We present a novel, directable method for introducing fractal self-similarity into arbitrary shapes. Our method allows a user to directly specify the locations of self-similarities in a Julia set and is general enough to reproduce other well-known fractals such as the Koch snowflake.

Ours is the first algorithm to enable this level of general artistic control while also maintaining the character of the original fractal shape. We introduce the notion of placing “portals” into the iteration space of a dynamical system, bridging the aesthetics of iterated maps with the fine-grained control of iterated function systems (IFS). Our method is effective in both 2D and 3D.

We present an efficient new method for computing Mandelbrot-like fractals (Julia sets) that approximate a user-defined shape. Our algorithm is orders of magnitude faster than previous methods, as it entirely sidesteps the need for a time-consuming numerical optimization. It is also more robust, succeeding on shapes where previous approaches failed.

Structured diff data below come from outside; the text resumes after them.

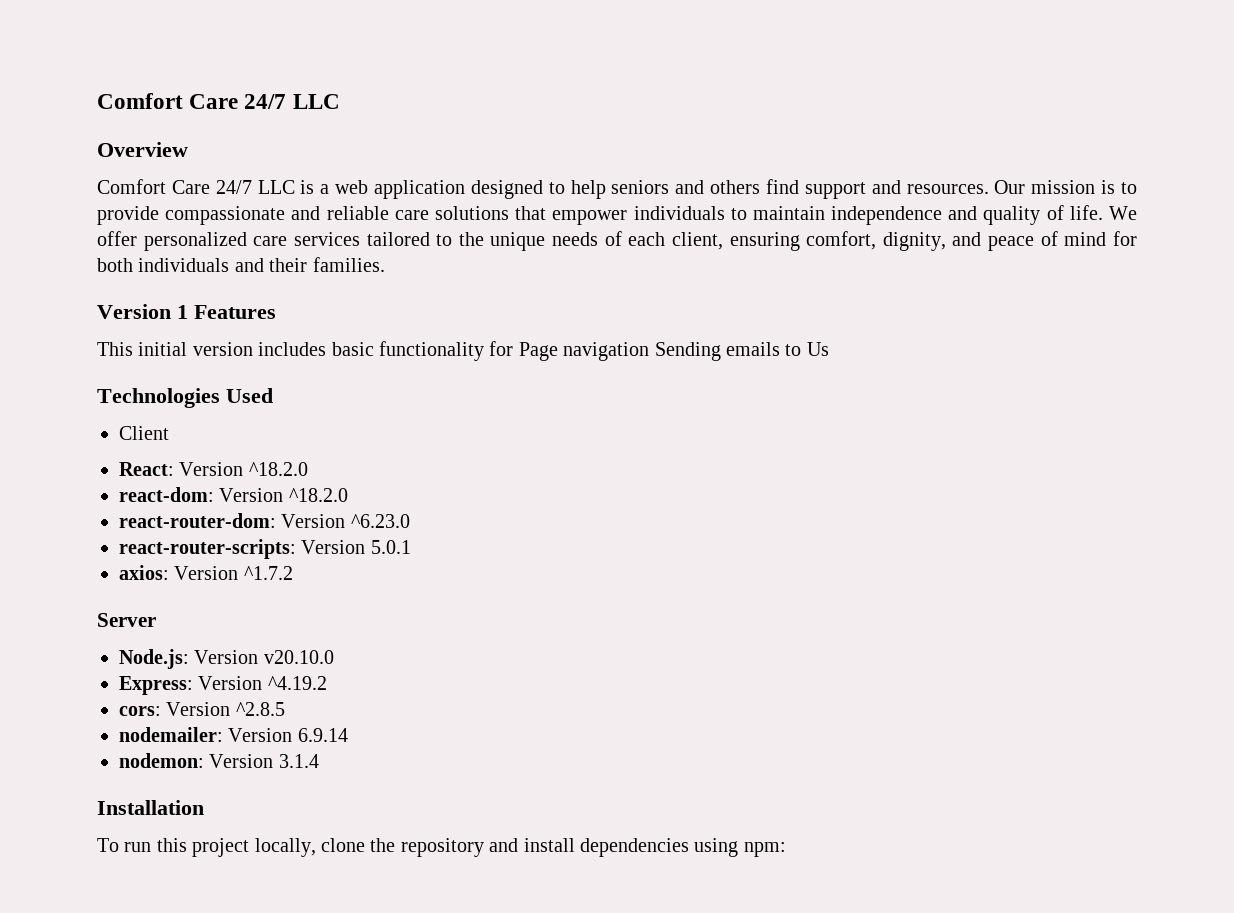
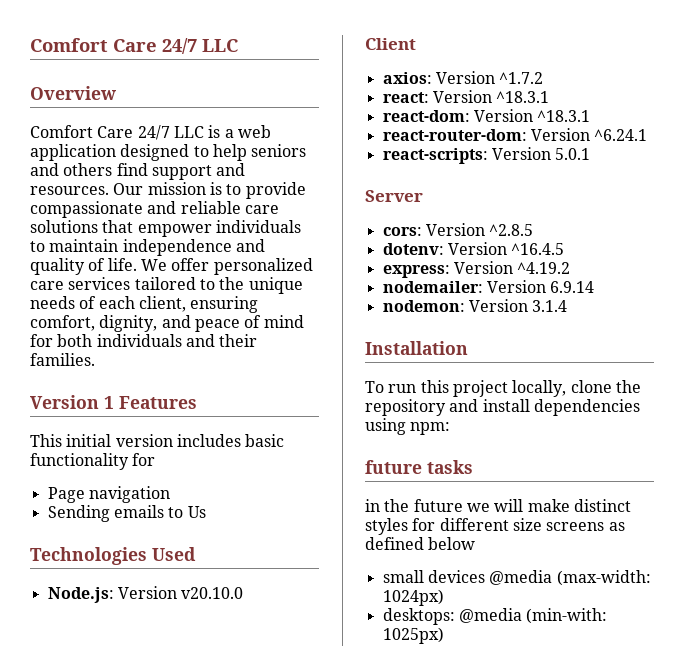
- This initial version includes basic functionality for Page navigation Sending emails to Us
+ This initial version includes basic functionality for
+ Page navigation
+ Sending emails to Us
+ Node.js: Version v20.10.0
  Client
- React: Version ^18.2.0
- react-dom: Version ^18.2.0
- react-router-dom: Version ^6.23.0
- react-router-scripts: Version 5.0.1
  axios: Version ^1.7.2
+ react: Version ^18.3.1
+ react-dom: Version ^18.3.1
+ react-router-dom: Version ^6.24.1
+ react-scripts: Version 5.0.1
  Server
- Node.js: Version v20.10.0
- Express: Version ^4.19.2
  cors: Version ^2.8.5
+ dotenv: Version ^16.4.5
+ express: Version ^4.19.2
+ future tasks
+ in the future we will make distinct styles for different size screens as defined below
+ small devices @media (max-width: 1024px)
+ desktops: @media (min-with: 1025px)

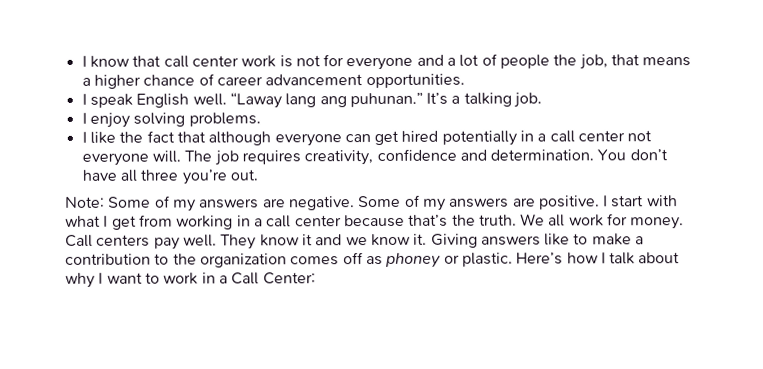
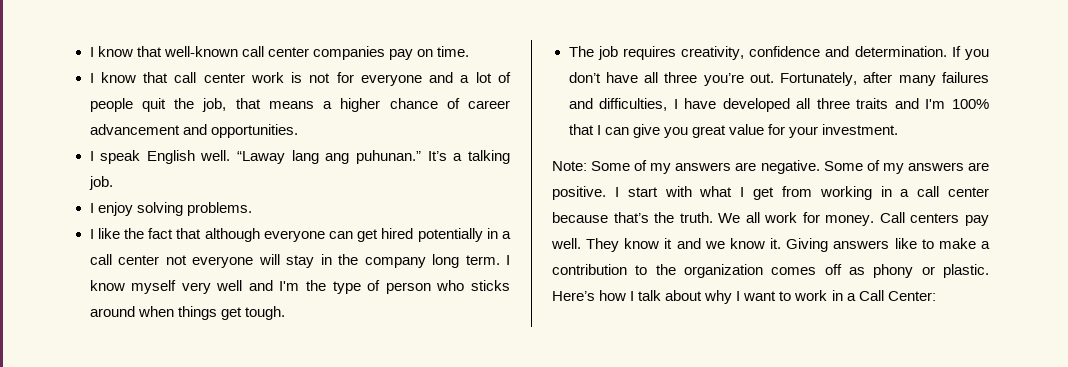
- I know that call center work is not for everyone and a lot of people the job, that means a higher chance of career advancement opportunities.
+ I know that well-known call center companies pay on time.
+ I know that call center work is not for everyone and a lot of people quit the job, that means a higher chance of career advancement and opportunities.
- I like the fact that although everyone can get hired potentially in a call center not everyone will. The job requires creativity, confidence and determination.
+ I like the fact that although everyone can get hired potentially in a call center not everyone will stay in the company long term. I know myself very well and I'm the type of person who sticks around when things get tough.
+ The job requires creativity, confidence and determination.
- You don’t have all three you’re out.
+ If you don’t have all three you’re out. Fortunately, after many failures and difficulties, I have developed all three traits and I'm 100% that I can give you great value for your investment.
- Giving answers like to make a contribution to the organization comes off as phoney or plastic.
+ Giving answers like to make a contribution to the organization comes off as phony or plastic.

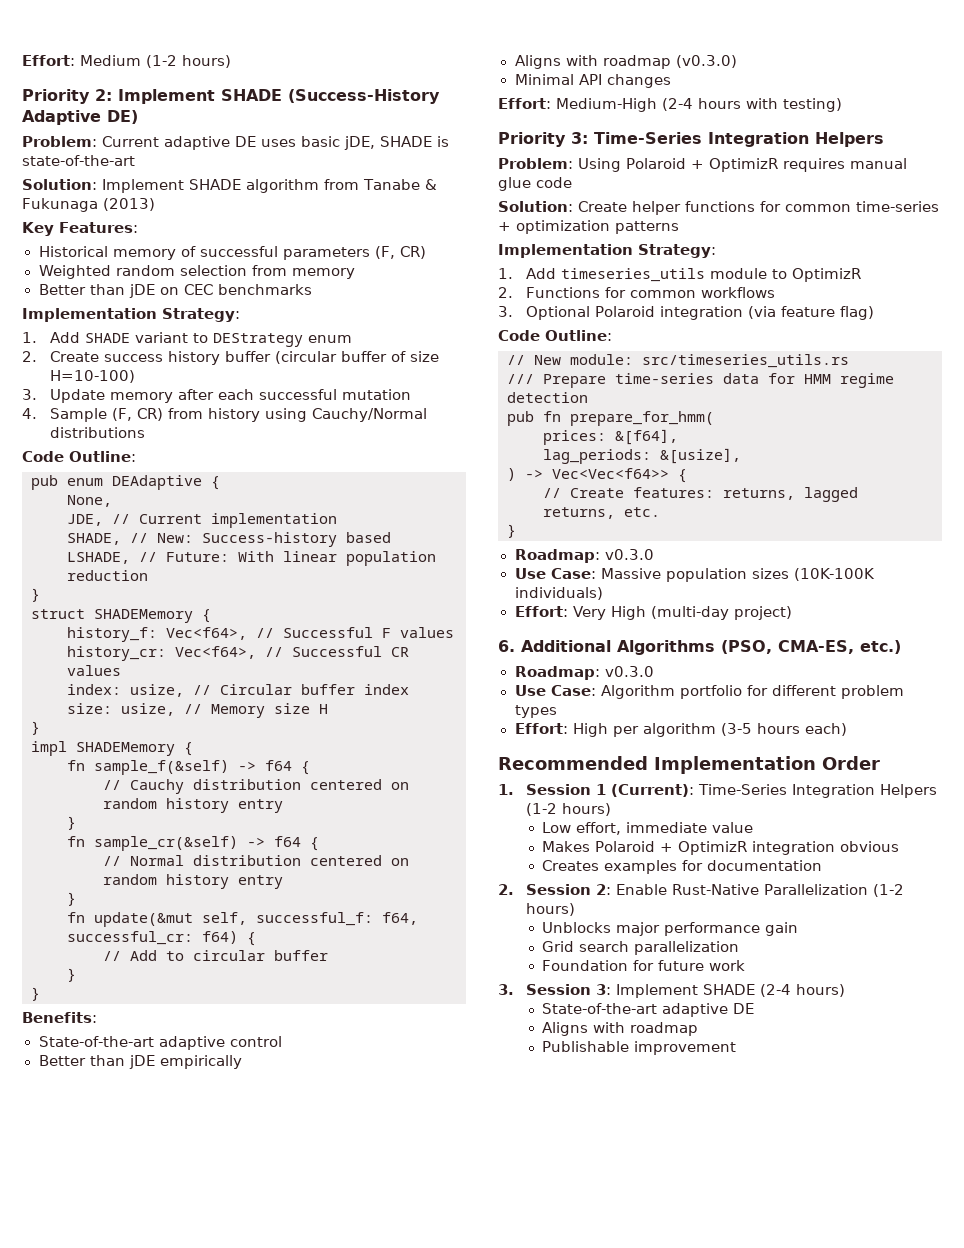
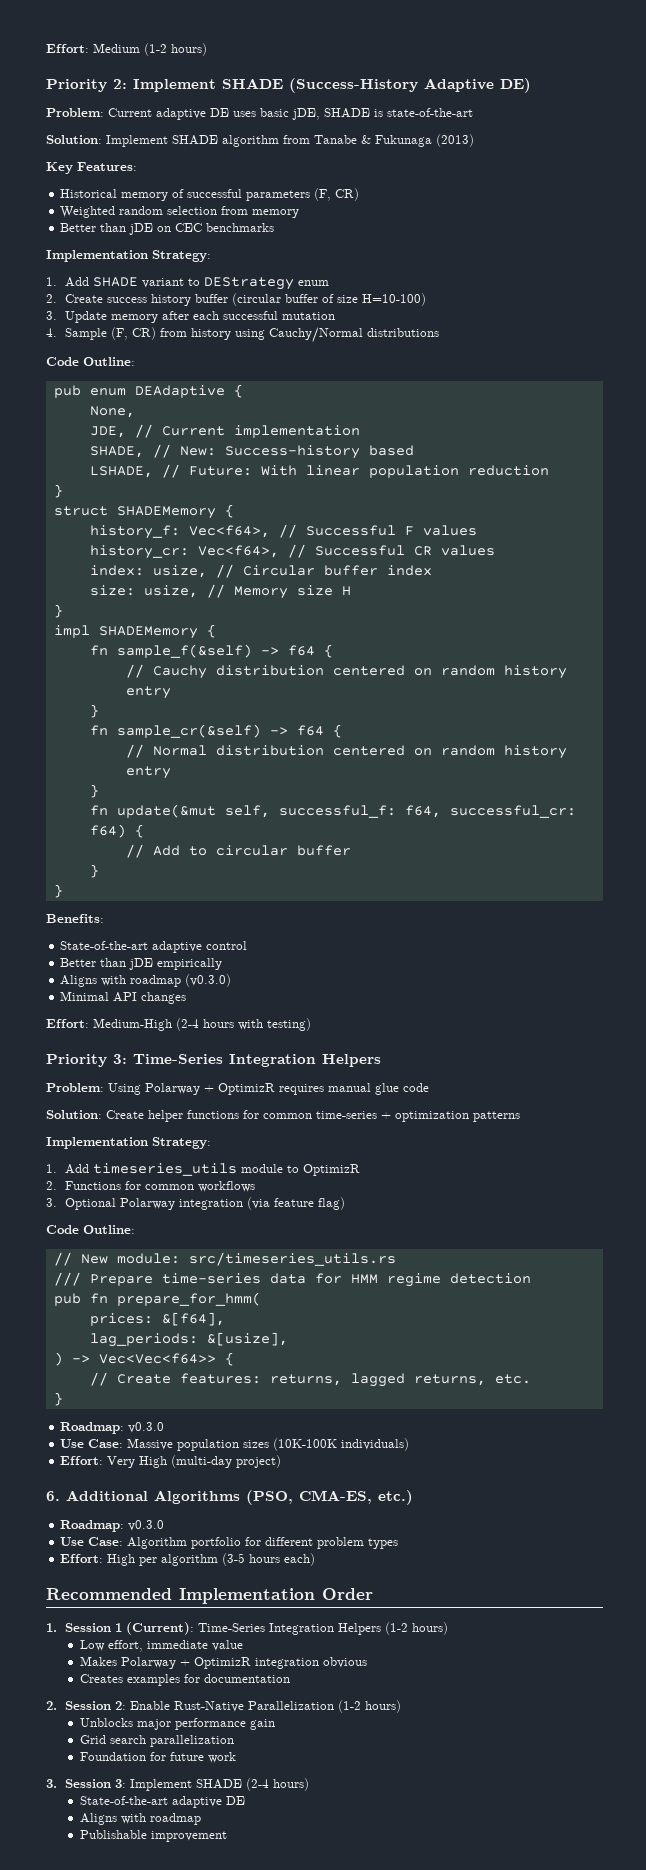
- Problem: Using Polaroid + OptimizR requires manual glue code
+ Problem: Using Polarway + OptimizR requires manual glue code
- 3. Optional Polaroid integration (via feature flag)
+ 3. Optional Polarway integration (via feature flag)
- Makes Polaroid + OptimizR integration obvious
+ Makes Polarway + OptimizR integration obvious

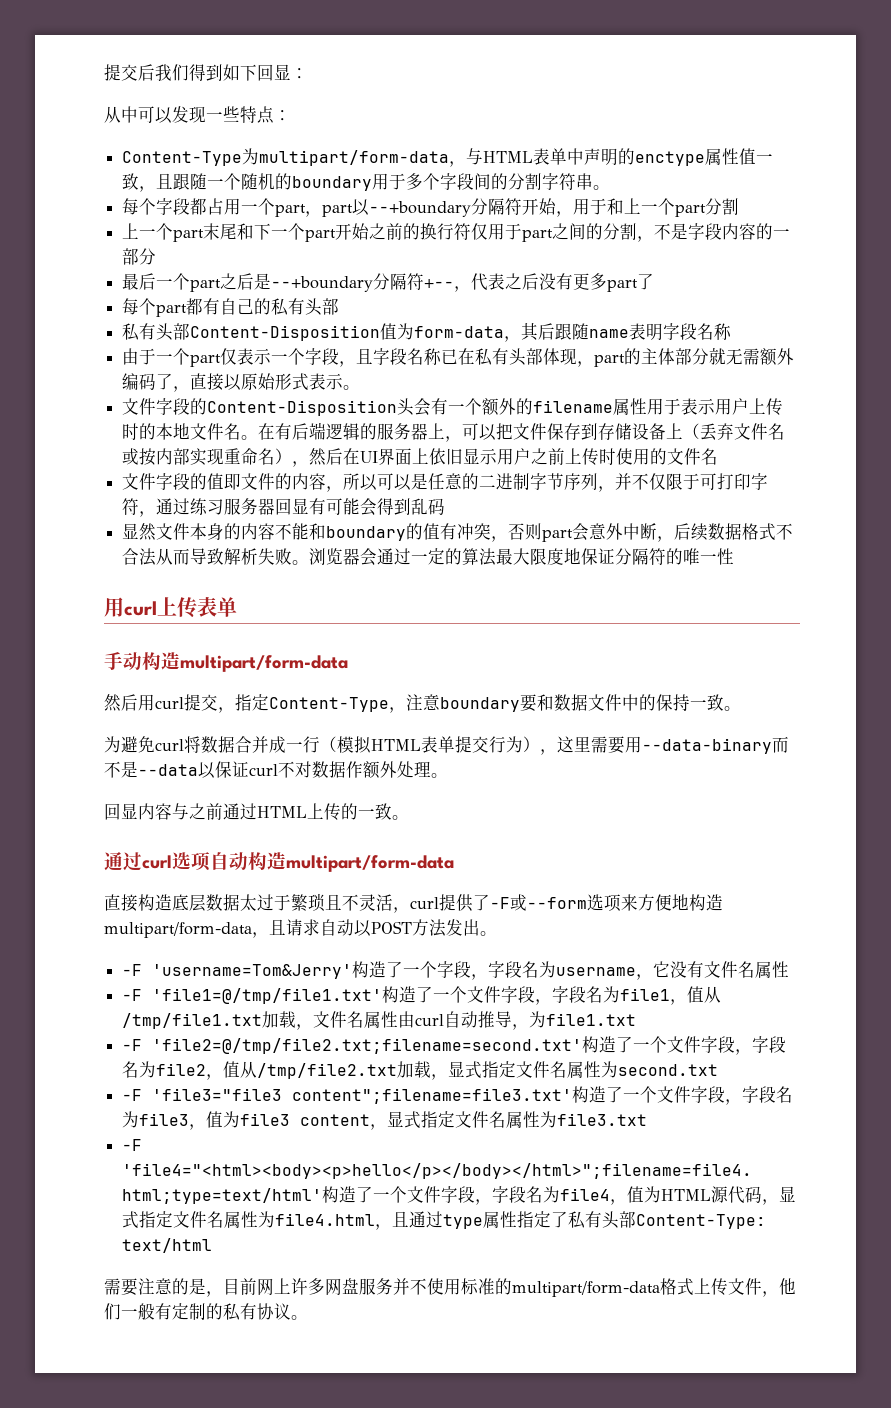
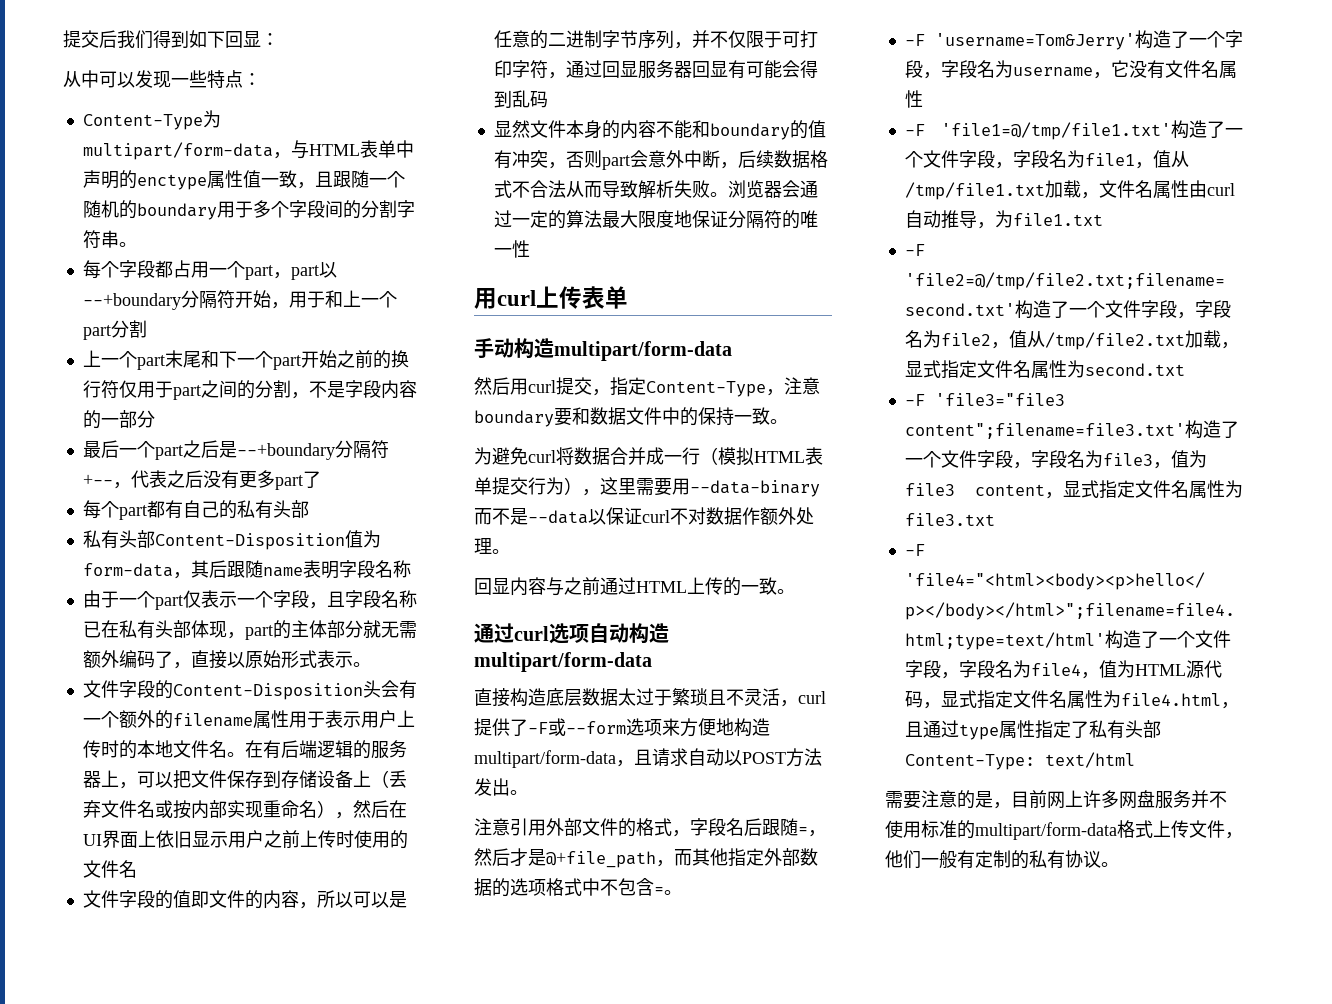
- 文件字段的值即文件的内容，所以可以是任意的二进制字节序列，并不仅限于可打印字符，通过练习服务器回显有可能会得到乱码
+ 文件字段的值即文件的内容，所以可以是任意的二进制字节序列，并不仅限于可打印字符，通过回显服务器回显有可能会得到乱码
+ 注意引用外部文件的格式，字段名后跟随=，然后才是@+file_path，而其他指定外部数据的选项格式中不包含=。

The key to our approach is a versor-modulus analysis of iterated function systems that allows us to formulate a novel shape modulus function that directly controls the broad shape of a Julia set, while keeping fine-grained fractal details intact.

Our formulation contains flexible artistic controls that allow users to seamlessly add fractal detail to desired spatial regions, while transitioning back to the original shape in others. No previous approach allows these sort of Mandelbrot-like details to be "painted" onto meshes.